Mais alors qu'il se pencha vers l'avant pour sortir le plus gros cadeau et le déposer devant lui, son pantalon se fendit en deux, laissant voir quelques bribes de son caleçon blanc. Emma ne put s'empêcher de laisser s'échapper un rire qu'elle étouffa pourtant sous les couvertures dont elle s'était recouverte à nouveau. Elle ne voulait pas se faire entendre! Embarrassé, le père Noël se retourna en posant sa main sur son postérieur. À son entrée, comme le divan était de dos à la porte et face au sapin, il n'avait pas vu cette masse informe enfouie sous un tas de couvertures. Il observa quelques secondes le divan, mais rien ne bougea. Il poursuivit donc sa tâche et déposa le dernier cadeau, puis se récompensa en avalant les trois biscuits qu'Emma et son papa avaient préparés tout juste pour lui.

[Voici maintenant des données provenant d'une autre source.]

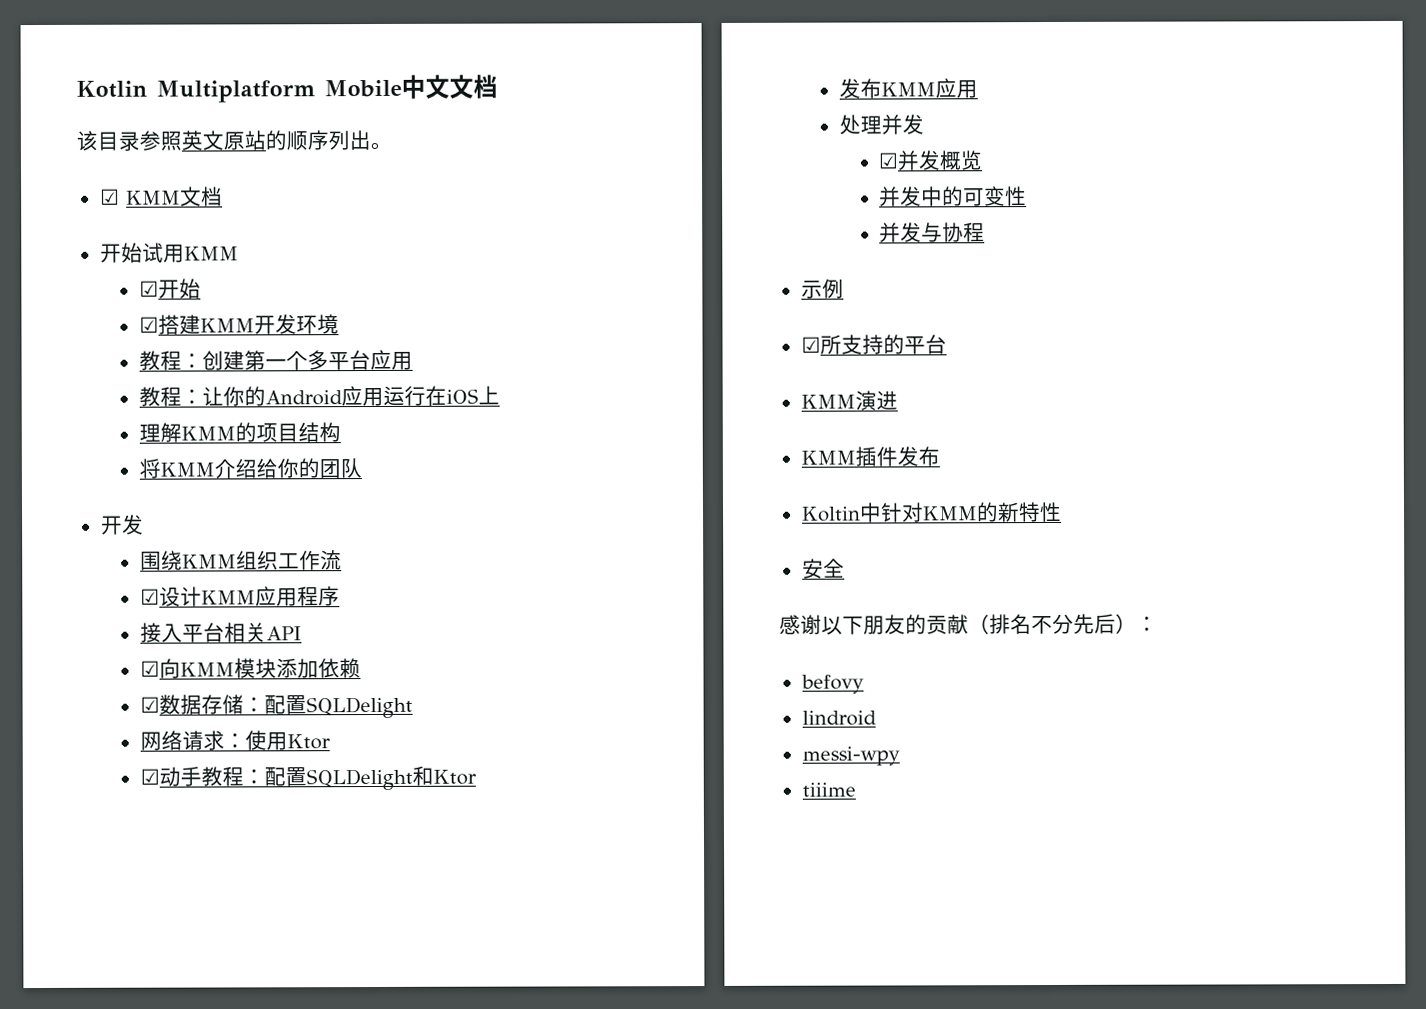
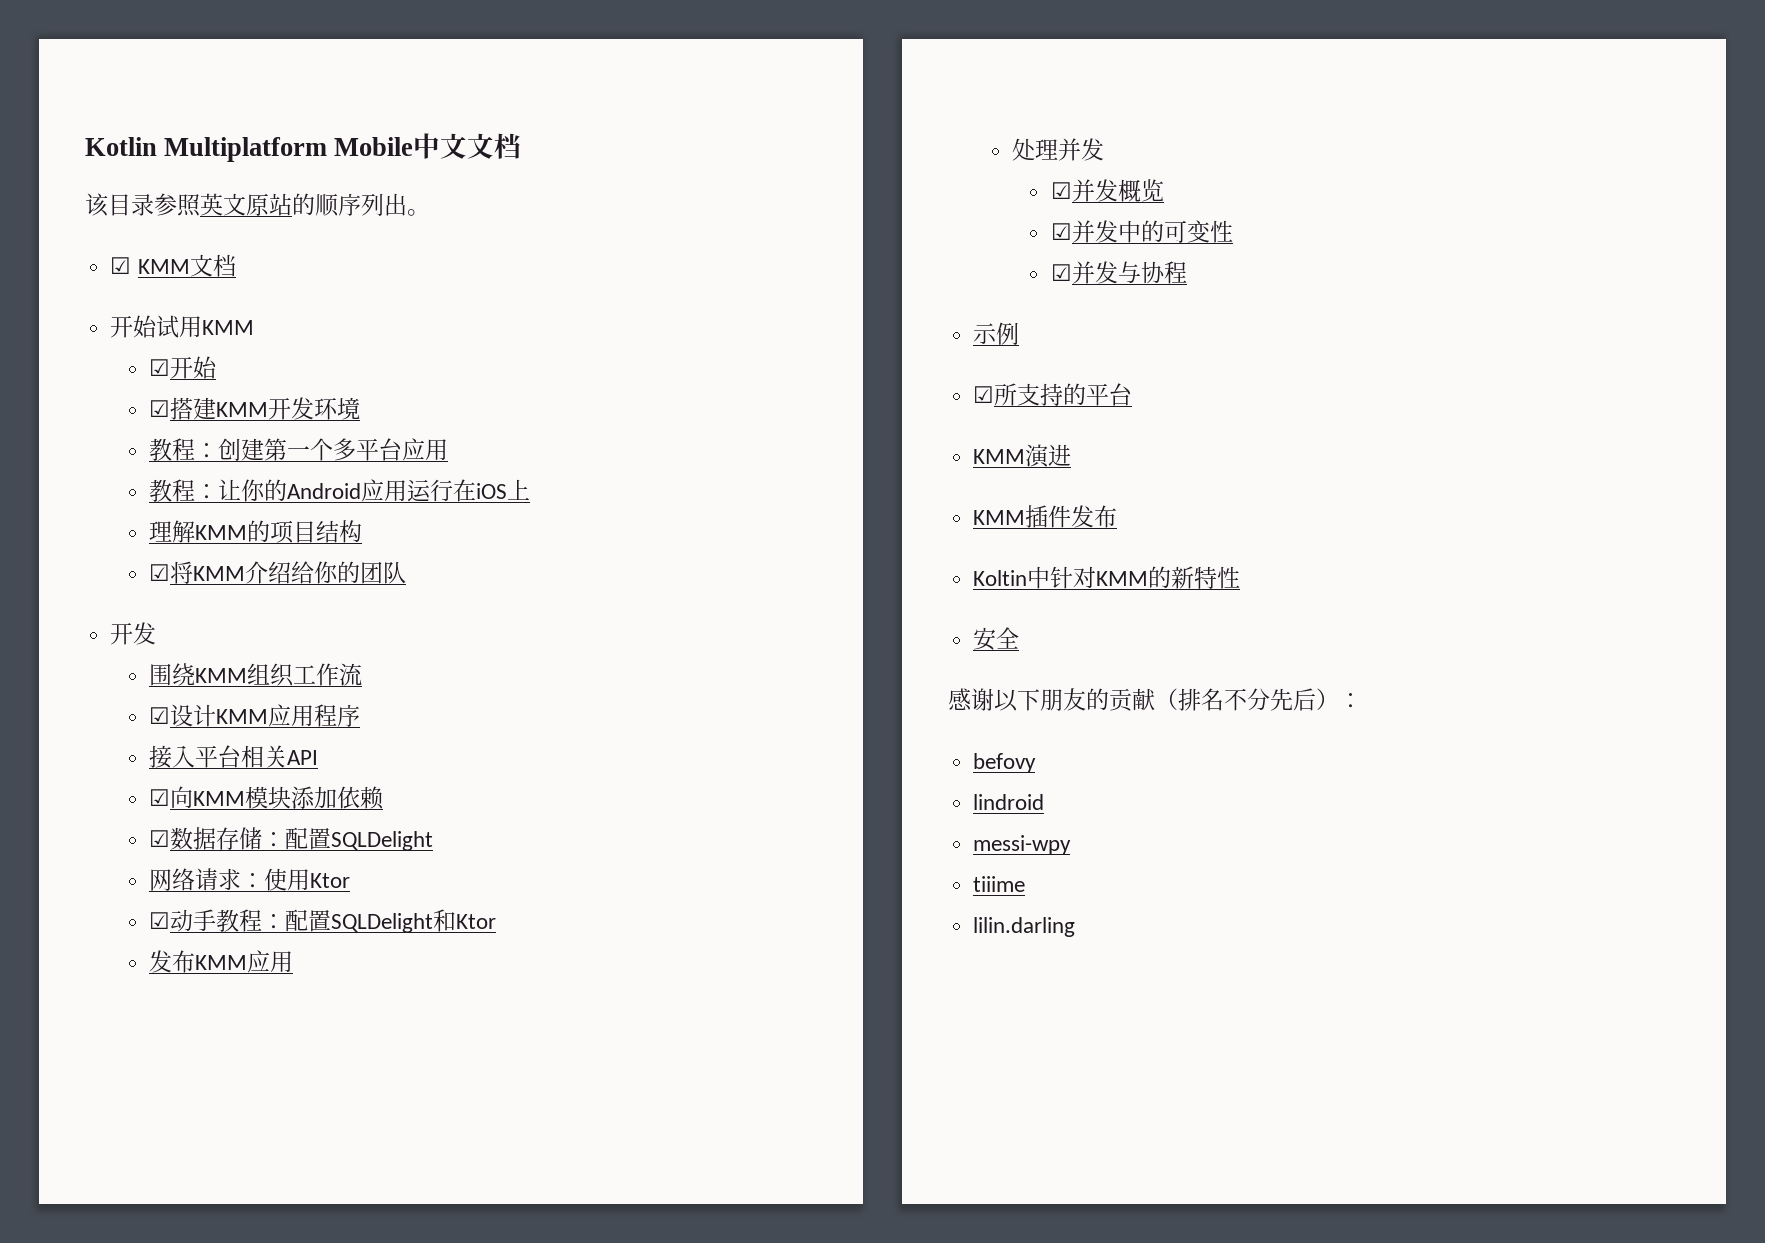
(341, 432) none -> [149,564,171,581] ☑
(984, 160) none -> [1051,223,1073,240] ☑
(1028, 196) none -> [1051,264,1073,281] ☑
(856, 789) none -> [973,917,1076,937] // lilin.darling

Il se régala littéralement. De nature très gourmande, le père Noël adorait les biscuits et gâteaux de toutes sortes. Toutefois, son ventre, lui, n'apprécia pas. Très tendu, il fit éclater un bouton du manteau du père Noël. Ce dernier, conscient de la problématique, ronchonna. Mais le bruit de mitraillettes qui retentit de son arrière-train fit éclater de rire Emma qui, cette fois-ci ne put se retenir. Le père Noël venait de péter...
Voyant que, non seulement une petite fille l'avait découvert, mais en plus dans ces conditions, le père Noël rougit comme pas un. Son costume et son visage ne faisaient plus qu'un, rouges de partout.
- Mais qui est là? Est-ce toi Emma?
La fillette, craintive de la réaction du père Noël, hésita avant de sortir la tête des couvertures. Après tout, une petite fille sage devait dormir dans son lit, pas sur le divan! Et s'il la découvrait et décidait de lui retirer ses présents?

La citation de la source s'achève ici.